Candelier résume en suggérant qu'il soit possible de concevoir que « l'acquisition de la pratique de la langue soit ou ne soit pas un objectif prioritaire » (1984: 376) en fonction du moment de l'apprentissage. Proposition que reformule ainsi Antier (1985: 85) pour mieux la dénoncer, dans un article très sévère à l'égard des "conceptualisateurs": « il n'est pas évident qu'on apprenne une langue pour la savoir ». Cet auteur, entre autres griefs, s'attaque vivement au coût en temps que peuvent représenter ces moments de conceptualisation. Sans doute exagère-t-il quelque peu en affirmant que « selon eux , il faudrait (y) consacrer l'essentiel de la classe » car les auteurs, à maintes reprises et dès la parution de la méthode, mettent en garde les utilisateurs contre les durées abusives de cette phase. Mais le risque est là! Preuve en est lorsque Bailly laisse échapper une modalité dangereuse (1985: 211) « cette phase s'effectue en L1 sur L2 et peut être brève » (c'est nous qui soulignons). Compte tenu des critiques potentielles, il aurait été sans doute préférable d'utiliser une modalité d'obligation. L'extension temporelle de l'apprentissage d'une LE dans le système scolaire étant si limité qu'il faut en effet être très attentif à ce facteur lorsqu'on propose de réfléchir sur LE en LM et quelle que soit le type d'activité proposé (de la leçon de grammaire traditionnelle aux activités de conceptualisation). La remarque pouvant s'étendre selon nous à toute situation d'apprentissage guidé tant il est vrai que le rapport "temps investi/efficacité tirée" s'avère prépondérant pour de très nombreux apprenants indépendamment de leur âge et de leurs besoins, même si c'est pour des raisons différentes. Il en va peut être autrement pour les situations d'apprentissage guidées, en autodidaxie (avec matériel) ou en semi-autonomie (alternance semi-autonomie/séance avec tuteur).

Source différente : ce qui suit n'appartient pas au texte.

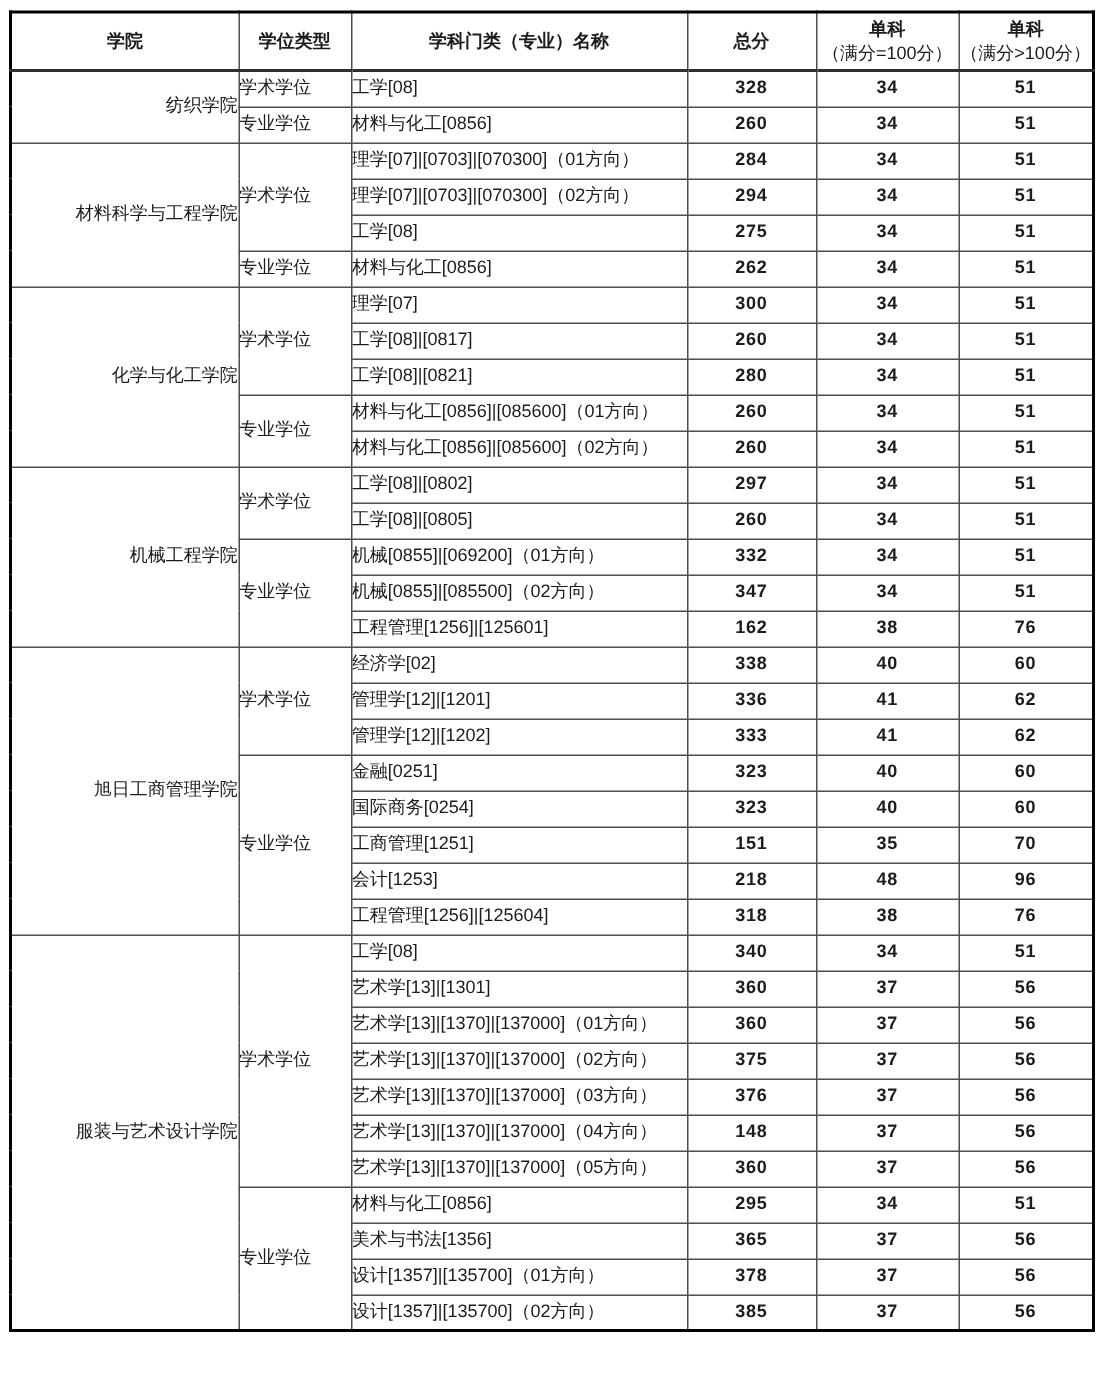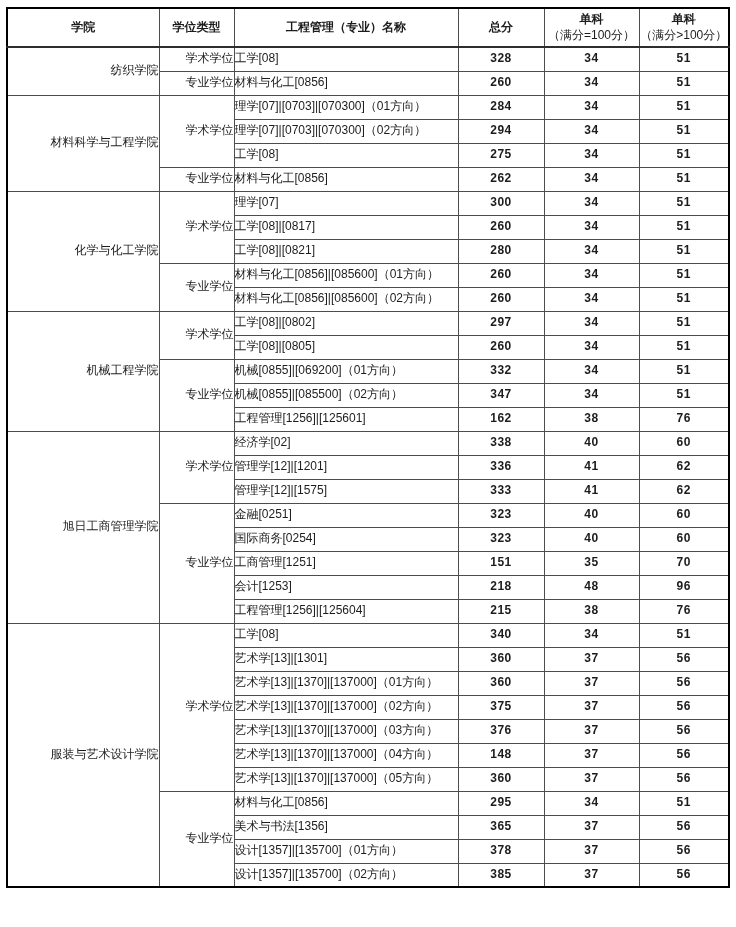"工程管理（专业）名称" span { text: 工程管理 -> 学科门类 }
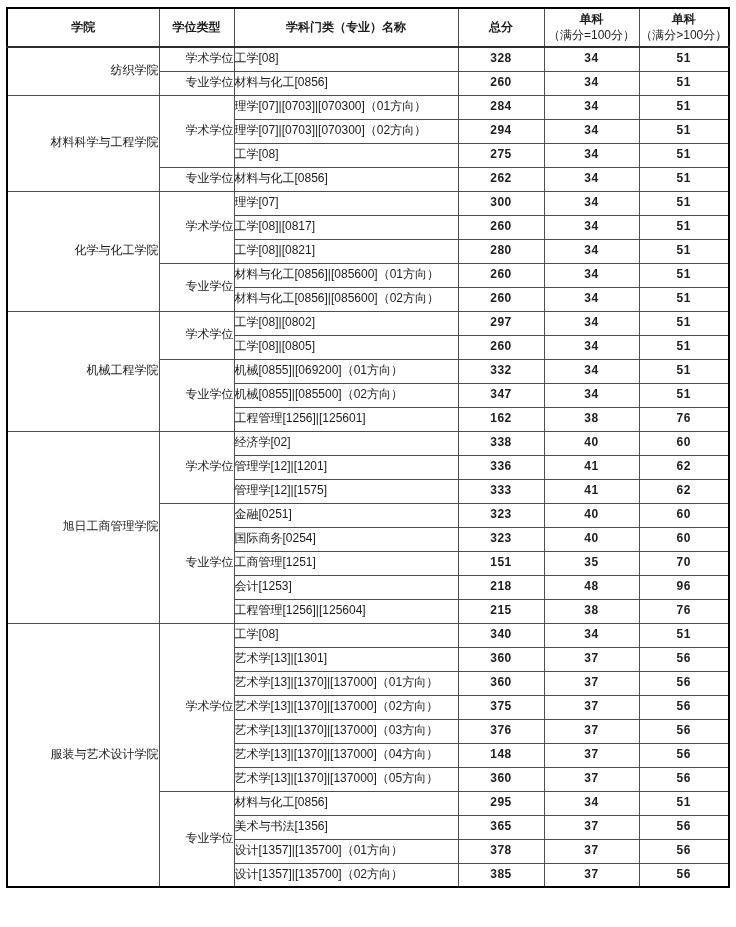"学术学位" .cell-degree { text-align: right -> left }
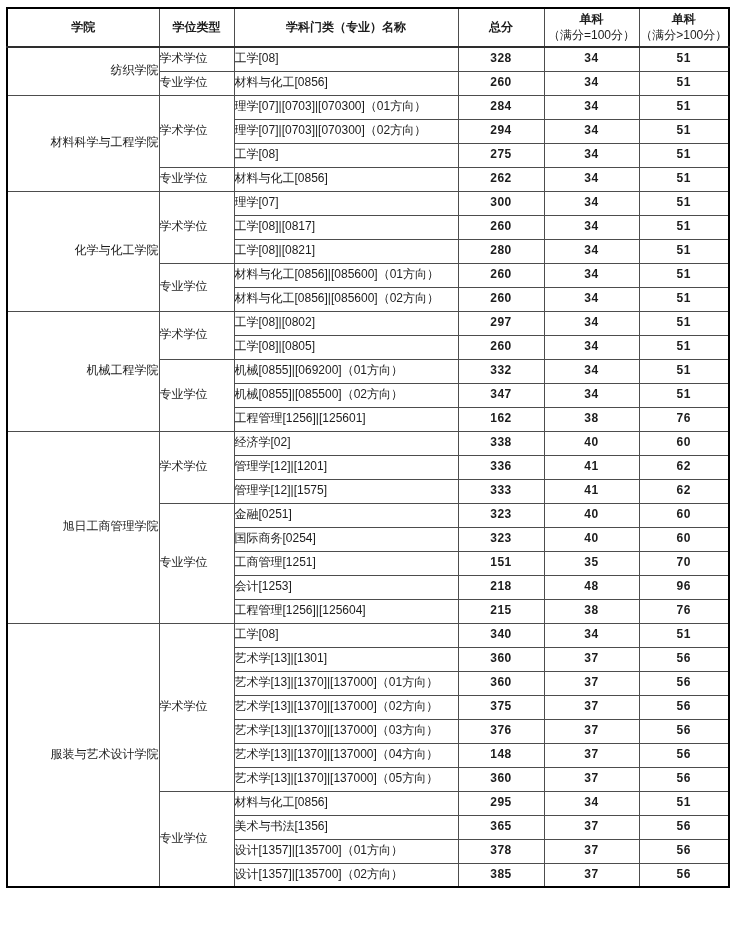"管理学[12]|[1575]" td.cell-major { text: 1575 -> 1202 }
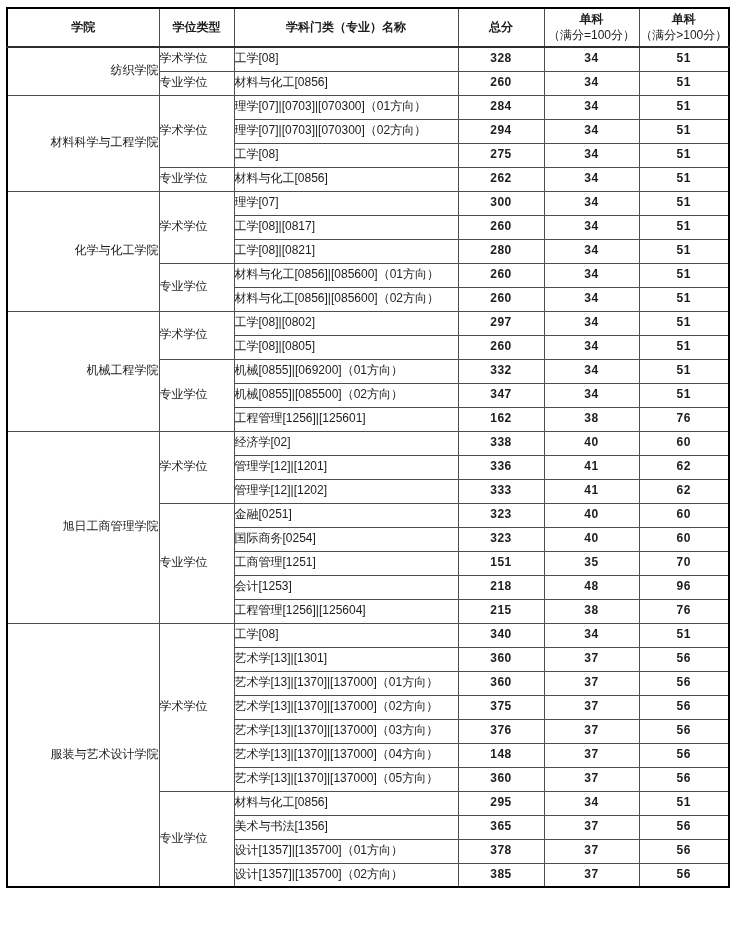"215" td.cell-num { text: 215 -> 318 }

Quoi qu'il en soit, et malgré ces réserves, il reste que Bailly a raison de préciser (1985: 212) que « Charlirelle est la seule équipe à avoir tenté l'aventure téméraire de produire une méthode "intégrée", pour l'enseignement, inspirée par la linguistique de

l'énonciation ». Bien qu'aucune évaluation formelle de son efficacité n'ait été réalisée, bien que l'on ne dispose d'aucune donnée quantitative sur sa diffusion ni sur son utilisation au-delà du cercle de ses conceptrices, Bailly (ibid.) n'hésite pas à affirmer en s'appuyant sur les observations de Cain (1985) au sujet de l'autonomisation des apprenants grâce à la conceptualisation, que « dans l'apprentissage effectif de l'anglais, [cette méthode] a fait ses preuves ». Et ceci en offrant l'avantage non-négligeable, en créant « un champ observationnel longitudinal significatif », de « donner l'occasion au chercheur en psycholinguistique de cerner d'aussi près que possible le discours méta- et épi- linguistique des apprenants ». Inutile de préciser que c'est une des raisons principales pour lesquelles le concept de "l'épi-méta" a fait l'objet d'autant d'attention en France depuis une vingtaine d'années, les membres de cette équipe et ceux qui s'y sont liés de près ou de loin ayant largement diffusé les fruits de leur réflexion au niveau des recherches en didactique des langues et en linguistique acquisitionnelle. Or, cela semble bien s'être accompagné de leur part d'un certain désintérêt à l'égard d'autres expériences, non constitués certes en "méthode intégrée", mais ne se limitant pas pour autant à des « travaux savants » (D. Bailly 1985: 210). On peut noter cela par exemple dans le fait que les autres approches conceptualisantes ne sont jamais évoquées, y compris quand il s'agit de dresser un rapide historique des courants méthodologiques (ibid.), où sous le titre « les approches métalinguistiques, réflexives, cognitivistes », cet auteur ne fait figurer que les travaux de son équipe. Réciproquement, Roulet (1980), n'évoque pas les travaux de l'équipe Charlirelle lors de son panorama des approches réflexives. À ce propos, il serait sans doute abusif de parler d'ignorance mutuelle puisque nous savons que les différents chercheurs se sont rencontrés à l'occasion de certains colloques. À vrai dire, cela reste pour nous une énigme. Sans doute manquait-on alors de recul pour rendre compte des différentes expériences. Seuls Besse et Porquier (1984) évoquent les deux approches.